BEGIN
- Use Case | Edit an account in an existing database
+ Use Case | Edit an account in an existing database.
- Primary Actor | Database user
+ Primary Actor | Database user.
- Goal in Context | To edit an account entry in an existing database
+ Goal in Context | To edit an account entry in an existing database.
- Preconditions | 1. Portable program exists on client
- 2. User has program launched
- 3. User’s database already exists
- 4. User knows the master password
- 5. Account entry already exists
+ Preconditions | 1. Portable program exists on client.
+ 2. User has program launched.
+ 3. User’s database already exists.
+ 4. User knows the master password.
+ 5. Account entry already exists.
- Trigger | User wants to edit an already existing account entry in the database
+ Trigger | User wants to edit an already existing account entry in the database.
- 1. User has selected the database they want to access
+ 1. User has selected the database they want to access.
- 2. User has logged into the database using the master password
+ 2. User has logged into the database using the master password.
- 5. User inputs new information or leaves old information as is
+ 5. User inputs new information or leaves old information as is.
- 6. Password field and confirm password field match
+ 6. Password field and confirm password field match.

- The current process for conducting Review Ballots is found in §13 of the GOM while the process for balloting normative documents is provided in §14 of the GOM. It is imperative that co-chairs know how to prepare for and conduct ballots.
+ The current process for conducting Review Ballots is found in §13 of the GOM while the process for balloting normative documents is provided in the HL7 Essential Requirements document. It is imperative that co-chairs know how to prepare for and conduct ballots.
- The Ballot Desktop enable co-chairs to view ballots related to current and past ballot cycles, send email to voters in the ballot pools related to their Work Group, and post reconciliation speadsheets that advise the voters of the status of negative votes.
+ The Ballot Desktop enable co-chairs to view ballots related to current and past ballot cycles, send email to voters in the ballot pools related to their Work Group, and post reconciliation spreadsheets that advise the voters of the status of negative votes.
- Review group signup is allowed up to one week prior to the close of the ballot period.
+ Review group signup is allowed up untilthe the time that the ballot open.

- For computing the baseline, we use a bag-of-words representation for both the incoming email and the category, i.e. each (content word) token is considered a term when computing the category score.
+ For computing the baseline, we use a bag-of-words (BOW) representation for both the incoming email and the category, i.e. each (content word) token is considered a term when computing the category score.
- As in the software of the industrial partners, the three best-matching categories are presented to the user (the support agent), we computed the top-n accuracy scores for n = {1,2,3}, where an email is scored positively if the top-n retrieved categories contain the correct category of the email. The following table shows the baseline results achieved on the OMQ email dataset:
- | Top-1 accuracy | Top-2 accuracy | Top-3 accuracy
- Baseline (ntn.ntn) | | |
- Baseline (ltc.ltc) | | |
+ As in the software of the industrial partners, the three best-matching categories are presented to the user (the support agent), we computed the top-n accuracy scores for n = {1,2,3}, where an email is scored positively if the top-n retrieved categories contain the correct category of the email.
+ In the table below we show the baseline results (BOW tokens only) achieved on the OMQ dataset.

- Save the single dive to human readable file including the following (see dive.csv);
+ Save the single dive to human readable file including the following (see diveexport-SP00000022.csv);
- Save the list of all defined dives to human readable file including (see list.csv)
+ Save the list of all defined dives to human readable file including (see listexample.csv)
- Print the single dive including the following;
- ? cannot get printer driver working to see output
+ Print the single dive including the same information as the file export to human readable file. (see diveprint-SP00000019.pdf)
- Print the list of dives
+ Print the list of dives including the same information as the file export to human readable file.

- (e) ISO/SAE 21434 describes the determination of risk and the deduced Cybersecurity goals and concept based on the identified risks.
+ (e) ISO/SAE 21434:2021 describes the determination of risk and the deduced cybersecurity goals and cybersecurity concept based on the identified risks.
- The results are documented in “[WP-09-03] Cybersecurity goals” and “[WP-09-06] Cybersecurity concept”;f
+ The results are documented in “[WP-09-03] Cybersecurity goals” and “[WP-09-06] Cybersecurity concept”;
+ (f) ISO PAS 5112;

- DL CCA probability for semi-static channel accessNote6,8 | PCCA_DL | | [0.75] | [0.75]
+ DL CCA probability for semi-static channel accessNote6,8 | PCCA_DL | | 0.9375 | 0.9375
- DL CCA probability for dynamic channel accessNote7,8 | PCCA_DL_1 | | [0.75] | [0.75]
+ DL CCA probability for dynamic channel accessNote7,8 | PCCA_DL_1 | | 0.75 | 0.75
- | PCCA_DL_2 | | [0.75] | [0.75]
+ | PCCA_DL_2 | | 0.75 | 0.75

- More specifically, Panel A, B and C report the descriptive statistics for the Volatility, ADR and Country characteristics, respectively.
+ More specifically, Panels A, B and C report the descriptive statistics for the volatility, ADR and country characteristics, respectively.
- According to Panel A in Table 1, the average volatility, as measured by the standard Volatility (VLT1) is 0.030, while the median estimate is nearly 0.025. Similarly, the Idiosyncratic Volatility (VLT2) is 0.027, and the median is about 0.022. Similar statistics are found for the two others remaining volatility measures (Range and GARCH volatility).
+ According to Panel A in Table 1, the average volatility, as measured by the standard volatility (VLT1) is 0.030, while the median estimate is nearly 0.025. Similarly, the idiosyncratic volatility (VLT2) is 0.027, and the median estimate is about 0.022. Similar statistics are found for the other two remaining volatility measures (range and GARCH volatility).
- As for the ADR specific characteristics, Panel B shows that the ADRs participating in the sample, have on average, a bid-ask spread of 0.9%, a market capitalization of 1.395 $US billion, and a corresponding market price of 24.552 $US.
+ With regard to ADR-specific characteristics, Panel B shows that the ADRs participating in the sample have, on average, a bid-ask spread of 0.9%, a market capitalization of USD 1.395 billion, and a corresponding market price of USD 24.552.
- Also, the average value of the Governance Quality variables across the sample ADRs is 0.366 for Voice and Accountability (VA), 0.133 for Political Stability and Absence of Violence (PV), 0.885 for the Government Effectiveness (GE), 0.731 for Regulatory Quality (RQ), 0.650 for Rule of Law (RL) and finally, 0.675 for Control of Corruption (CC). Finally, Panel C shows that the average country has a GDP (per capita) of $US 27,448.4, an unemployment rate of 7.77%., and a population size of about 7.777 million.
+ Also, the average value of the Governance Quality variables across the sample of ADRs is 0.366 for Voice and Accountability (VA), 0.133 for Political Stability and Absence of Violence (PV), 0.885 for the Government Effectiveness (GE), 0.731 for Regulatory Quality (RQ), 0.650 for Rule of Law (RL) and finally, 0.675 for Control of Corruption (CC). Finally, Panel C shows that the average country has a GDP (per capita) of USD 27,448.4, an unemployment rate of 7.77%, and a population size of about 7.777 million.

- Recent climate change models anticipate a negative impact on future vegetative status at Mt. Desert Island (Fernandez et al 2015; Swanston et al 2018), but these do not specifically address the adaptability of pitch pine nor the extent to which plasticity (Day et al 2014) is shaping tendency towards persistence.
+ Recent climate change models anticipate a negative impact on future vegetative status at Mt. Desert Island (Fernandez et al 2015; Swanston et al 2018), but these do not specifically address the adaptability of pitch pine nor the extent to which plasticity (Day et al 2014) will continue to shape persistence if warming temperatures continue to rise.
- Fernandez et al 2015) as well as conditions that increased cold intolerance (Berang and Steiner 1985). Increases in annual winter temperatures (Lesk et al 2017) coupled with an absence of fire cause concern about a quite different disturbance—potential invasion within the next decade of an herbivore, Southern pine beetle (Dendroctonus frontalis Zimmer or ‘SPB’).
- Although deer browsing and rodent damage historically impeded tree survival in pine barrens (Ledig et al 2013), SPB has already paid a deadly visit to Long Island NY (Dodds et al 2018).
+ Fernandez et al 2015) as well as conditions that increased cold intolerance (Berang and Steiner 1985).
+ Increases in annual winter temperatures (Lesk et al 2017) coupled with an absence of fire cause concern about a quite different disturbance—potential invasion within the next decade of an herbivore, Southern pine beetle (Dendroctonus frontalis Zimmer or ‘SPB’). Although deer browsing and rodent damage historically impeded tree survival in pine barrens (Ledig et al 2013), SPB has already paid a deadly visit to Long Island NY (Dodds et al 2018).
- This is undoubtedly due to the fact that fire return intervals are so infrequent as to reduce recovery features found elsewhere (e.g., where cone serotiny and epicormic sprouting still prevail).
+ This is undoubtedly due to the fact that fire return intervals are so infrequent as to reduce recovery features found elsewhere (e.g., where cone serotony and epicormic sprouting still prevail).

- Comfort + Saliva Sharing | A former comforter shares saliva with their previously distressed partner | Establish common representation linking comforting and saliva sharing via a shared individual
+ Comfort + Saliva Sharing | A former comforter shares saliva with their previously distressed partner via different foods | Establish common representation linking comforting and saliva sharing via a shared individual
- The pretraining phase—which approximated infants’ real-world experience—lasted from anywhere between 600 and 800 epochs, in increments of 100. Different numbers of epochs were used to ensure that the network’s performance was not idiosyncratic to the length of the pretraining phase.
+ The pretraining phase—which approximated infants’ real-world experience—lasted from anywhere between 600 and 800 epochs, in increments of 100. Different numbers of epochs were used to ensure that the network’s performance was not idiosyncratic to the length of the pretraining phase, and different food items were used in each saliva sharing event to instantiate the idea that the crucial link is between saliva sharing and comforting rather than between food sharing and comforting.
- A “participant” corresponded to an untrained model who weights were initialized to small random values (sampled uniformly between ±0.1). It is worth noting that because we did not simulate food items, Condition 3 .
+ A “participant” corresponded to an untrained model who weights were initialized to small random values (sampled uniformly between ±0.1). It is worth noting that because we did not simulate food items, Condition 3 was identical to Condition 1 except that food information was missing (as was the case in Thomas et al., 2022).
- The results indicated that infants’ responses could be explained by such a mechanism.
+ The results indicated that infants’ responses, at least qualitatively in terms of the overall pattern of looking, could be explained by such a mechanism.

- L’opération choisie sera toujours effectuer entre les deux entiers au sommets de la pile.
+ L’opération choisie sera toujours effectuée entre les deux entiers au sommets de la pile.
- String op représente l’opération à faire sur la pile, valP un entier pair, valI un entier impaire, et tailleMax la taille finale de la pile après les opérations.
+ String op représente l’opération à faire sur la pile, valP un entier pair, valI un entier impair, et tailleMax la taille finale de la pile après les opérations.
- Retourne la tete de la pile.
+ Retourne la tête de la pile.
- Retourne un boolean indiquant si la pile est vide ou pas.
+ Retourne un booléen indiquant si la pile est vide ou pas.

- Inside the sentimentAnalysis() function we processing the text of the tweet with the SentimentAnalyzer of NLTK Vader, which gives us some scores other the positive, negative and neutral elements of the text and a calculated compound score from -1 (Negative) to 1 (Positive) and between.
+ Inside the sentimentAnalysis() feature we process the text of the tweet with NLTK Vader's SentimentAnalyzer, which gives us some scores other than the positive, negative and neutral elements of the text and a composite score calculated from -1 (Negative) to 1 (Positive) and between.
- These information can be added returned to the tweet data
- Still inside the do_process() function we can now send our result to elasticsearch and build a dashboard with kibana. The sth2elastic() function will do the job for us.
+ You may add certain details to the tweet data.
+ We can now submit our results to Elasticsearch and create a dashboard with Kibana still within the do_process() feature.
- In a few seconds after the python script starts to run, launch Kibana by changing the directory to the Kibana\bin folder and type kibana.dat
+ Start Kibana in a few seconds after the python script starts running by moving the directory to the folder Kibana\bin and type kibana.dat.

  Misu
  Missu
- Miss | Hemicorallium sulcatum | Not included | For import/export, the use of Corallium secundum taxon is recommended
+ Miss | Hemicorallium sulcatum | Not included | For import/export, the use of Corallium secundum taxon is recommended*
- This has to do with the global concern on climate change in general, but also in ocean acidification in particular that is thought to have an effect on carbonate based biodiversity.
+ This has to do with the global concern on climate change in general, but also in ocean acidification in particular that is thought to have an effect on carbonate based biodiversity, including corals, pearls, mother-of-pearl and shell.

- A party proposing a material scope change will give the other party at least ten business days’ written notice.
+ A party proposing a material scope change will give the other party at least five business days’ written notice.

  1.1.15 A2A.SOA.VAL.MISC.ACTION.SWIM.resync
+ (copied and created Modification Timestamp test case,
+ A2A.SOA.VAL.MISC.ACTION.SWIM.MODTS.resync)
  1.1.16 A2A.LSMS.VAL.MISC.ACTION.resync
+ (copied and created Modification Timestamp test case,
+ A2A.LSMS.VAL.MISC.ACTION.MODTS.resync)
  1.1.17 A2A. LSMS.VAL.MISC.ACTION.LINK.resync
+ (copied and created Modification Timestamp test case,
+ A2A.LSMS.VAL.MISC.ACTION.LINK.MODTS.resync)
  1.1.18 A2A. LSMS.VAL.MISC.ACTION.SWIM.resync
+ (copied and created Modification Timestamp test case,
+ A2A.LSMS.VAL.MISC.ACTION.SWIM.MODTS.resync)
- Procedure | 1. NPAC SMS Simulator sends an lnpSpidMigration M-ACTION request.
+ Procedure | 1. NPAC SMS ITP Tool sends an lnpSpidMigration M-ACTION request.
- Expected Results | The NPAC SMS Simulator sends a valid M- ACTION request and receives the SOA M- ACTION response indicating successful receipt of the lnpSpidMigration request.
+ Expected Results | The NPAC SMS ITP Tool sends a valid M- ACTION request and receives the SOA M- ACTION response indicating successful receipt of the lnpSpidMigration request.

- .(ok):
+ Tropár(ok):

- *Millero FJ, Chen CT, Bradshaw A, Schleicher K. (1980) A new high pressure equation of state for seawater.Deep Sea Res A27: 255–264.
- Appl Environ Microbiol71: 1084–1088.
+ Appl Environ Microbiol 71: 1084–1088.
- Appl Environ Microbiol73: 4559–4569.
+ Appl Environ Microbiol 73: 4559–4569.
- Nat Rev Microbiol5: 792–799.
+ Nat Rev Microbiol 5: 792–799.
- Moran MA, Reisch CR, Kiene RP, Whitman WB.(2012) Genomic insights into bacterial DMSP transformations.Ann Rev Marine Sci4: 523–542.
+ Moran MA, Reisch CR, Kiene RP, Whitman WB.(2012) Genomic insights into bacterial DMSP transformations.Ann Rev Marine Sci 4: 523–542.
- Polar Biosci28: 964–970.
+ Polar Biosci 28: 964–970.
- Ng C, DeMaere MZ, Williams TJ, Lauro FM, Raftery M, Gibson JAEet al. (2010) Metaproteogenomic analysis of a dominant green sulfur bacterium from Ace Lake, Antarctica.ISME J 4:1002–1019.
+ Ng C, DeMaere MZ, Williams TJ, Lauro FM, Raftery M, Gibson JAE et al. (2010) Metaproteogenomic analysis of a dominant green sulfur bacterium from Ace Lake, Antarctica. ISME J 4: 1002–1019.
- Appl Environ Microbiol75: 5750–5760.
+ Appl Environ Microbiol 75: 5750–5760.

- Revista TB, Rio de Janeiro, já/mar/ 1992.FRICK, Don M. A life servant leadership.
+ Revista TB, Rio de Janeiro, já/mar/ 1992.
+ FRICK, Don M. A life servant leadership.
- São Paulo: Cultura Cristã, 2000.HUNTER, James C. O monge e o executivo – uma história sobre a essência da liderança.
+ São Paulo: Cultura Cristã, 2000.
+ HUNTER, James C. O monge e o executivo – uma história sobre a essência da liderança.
END
◆ Exercise details:
Please retype, with no changes, the lines that run from the first line of the entries to the line with "- Preconditions |", both ends included.

◆ Problem solution:
- Use Case | Edit an account in an existing database
+ Use Case | Edit an account in an existing database.
- Primary Actor | Database user
+ Primary Actor | Database user.
- Goal in Context | To edit an account entry in an existing database
+ Goal in Context | To edit an account entry in an existing database.
- Preconditions | 1. Portable program exists on client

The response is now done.